CS 842: Functional Parsing

For Prospective Students

Parsing is the process of transforming a sequence of characters (or, more generally, tokens consisting of multiple characters) into a more complex data structure that represents deep structure. The example many will be familiar with is the parsing of a program written in a specific programming language into an abstract syntax tree that is suitable for interpretation or for generating compiled code. Parsers can also be used to manage new data formats or small domain-specific languages.

The most common way of approaching this task is to use a parser generator (typically some variant of Unix yacc or bison) which takes as input a grammar for the language with attached semantic actions and produces code that can be compiled and linked with other code that makes use of the parser. This approach (specifically, the technique of LALR parsing used in the mentioned tools) is not well understood by the majority of users. It does not work with all grammars, and it is somewhat of a black art to massage a problematic grammar. The approach is decades old, developed at a time when computers were slower and memory was much more limited.
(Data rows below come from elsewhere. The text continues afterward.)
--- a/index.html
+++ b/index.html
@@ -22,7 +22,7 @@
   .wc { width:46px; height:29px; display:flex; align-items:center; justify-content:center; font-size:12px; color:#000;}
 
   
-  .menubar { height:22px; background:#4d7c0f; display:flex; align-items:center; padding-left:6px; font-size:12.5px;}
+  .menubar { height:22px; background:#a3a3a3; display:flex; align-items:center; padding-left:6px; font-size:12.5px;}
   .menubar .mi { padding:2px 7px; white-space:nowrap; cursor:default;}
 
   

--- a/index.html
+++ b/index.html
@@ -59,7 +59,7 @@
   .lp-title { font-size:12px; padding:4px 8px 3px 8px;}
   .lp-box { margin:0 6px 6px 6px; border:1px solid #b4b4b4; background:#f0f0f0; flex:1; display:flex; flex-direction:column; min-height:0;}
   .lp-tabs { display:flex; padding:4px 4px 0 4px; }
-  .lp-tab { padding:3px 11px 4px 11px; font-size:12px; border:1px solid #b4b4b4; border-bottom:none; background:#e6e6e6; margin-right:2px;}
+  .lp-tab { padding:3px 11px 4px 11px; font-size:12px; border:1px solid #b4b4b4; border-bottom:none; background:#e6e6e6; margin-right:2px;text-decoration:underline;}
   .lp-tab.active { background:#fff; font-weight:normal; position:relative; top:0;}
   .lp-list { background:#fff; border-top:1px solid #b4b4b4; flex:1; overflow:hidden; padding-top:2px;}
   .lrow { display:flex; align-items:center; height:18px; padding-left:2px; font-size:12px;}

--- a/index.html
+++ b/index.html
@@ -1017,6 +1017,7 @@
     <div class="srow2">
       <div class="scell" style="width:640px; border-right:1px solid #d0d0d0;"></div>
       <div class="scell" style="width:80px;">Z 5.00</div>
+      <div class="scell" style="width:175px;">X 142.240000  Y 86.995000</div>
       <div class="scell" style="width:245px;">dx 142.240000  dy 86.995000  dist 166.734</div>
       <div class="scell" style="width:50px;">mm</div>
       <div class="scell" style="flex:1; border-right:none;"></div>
Functional programming languages treat functions as first-class values that can be passed as parameters, stored in data structures, and created at run time. They usually minimize or eliminate mutation (changing the value of a variable), which often results in clearer code that is easier to reason about, and has benefits in concurrent and parallel environments.

In this course, we will examine the implications of the functional approach for parsing, with emphasis on alternatives to the LALR approach. If functions can be created at run time, so can parsers. When the use of recursion is common, the use of recursive descent for parsing is more natural. When functions can consume and produce other functions, complex parsers can be built up from basic ones with the aid of a suitable combinator library. We will also look at some older techniques such as Earley parsers, and some newer ones such as packrat parsing.

This is a seminar course. Students are expected to read papers from the literature, to present one or more papers to the rest of the class, and to do a final project. More details are on the Logistics page.

Students should have prior experience with at least one functional programming language (Lisp, Scheme, Racket, SML, OCaml, Haskell, Erlang, Scala, Clojure, etc.) or be willing to pick up the fundamentals very quickly. There will be some programming assignments using Racket and Haskell.